### Problem statement:
What is needed is an exact copy of the entries below, from the line that contains "[460,187,489,204] just -> (629, 271) none" through the final line, both included, and nothing else.
[[ Excerpted data open ]]
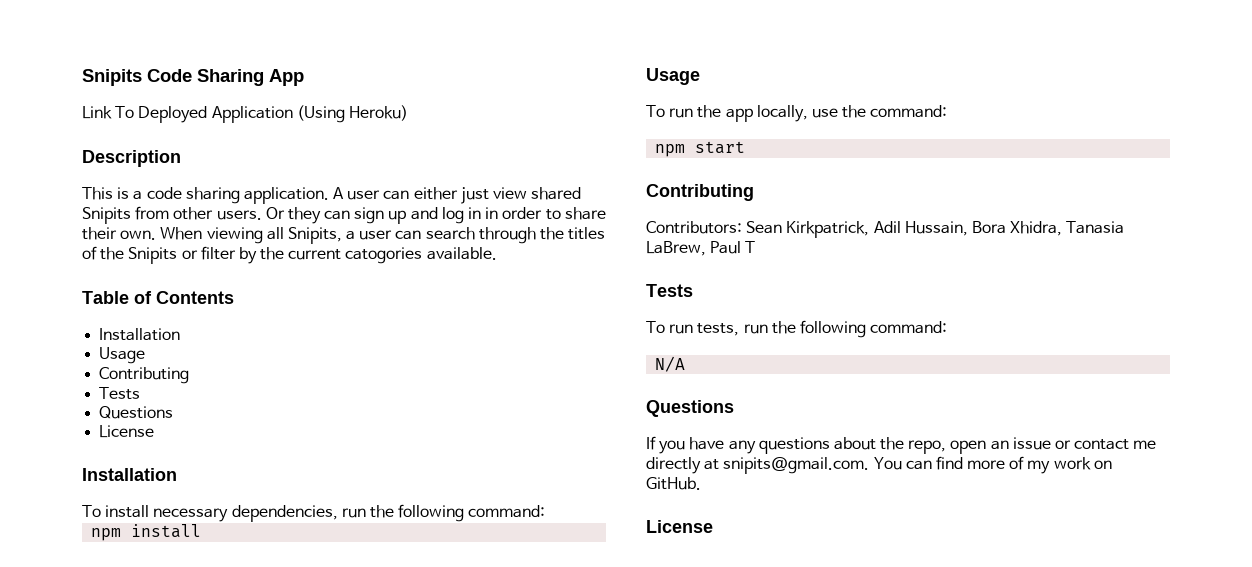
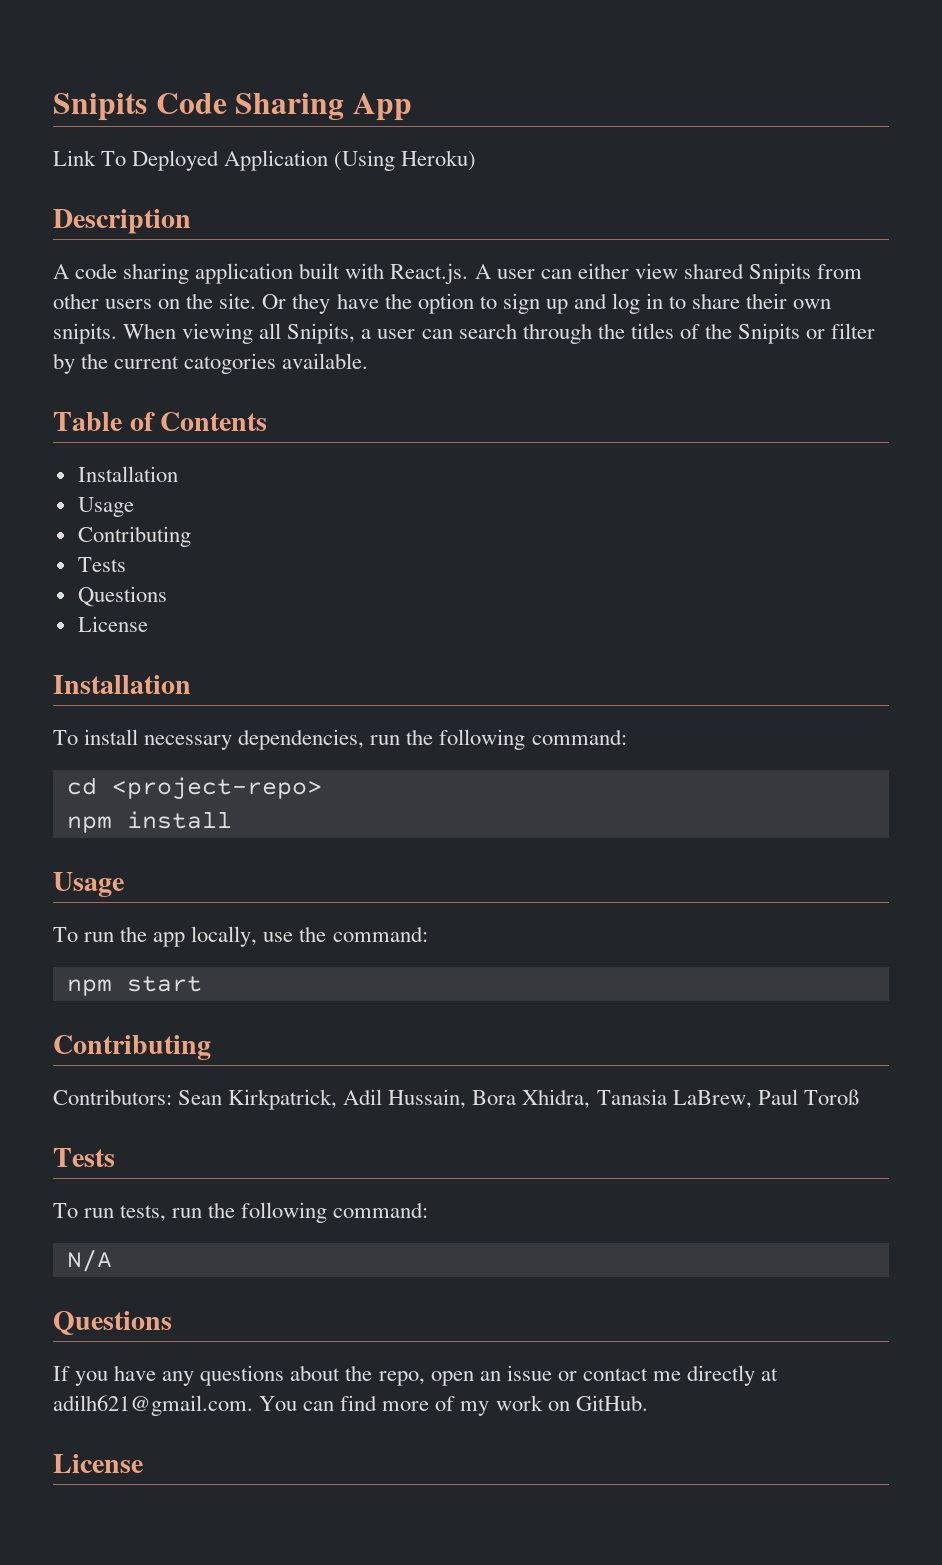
[82,187,329,204] This is a code sharing application. -> [53,263,469,284] A code sharing application built with React.js.
[460,187,489,204] just -> (629, 271) none
[216,207,351,224] users. Or they can -> [105,293,497,314] users on the site. Or they have the option to
[485,207,543,219] in order -> (664, 301) none
[120,230,157,240] own. -> [793,299,832,309] [53,323,117,344] own snipits.
(546, 511) none -> [66,777,322,800] // cd <project-repo>
[745,241,756,253] T -> [803,1089,859,1105] Toroß
[723,457,870,474] snipits@gmail.com. -> [53,1395,253,1416] adilh621@gmail.com.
[[ Excerpted data closed ]]
### Exercise answer:
[460,187,489,204] just -> (629, 271) none
[216,207,351,224] users. Or they can -> [105,293,497,314] users on the site. Or they have the option to
[485,207,543,219] in order -> (664, 301) none
[120,230,157,240] own. -> [793,299,832,309] [53,323,117,344] own snipits.
(546, 511) none -> [66,777,322,800] // cd <project-repo>
[745,241,756,253] T -> [803,1089,859,1105] Toroß
[723,457,870,474] snipits@gmail.com. -> [53,1395,253,1416] adilh621@gmail.com.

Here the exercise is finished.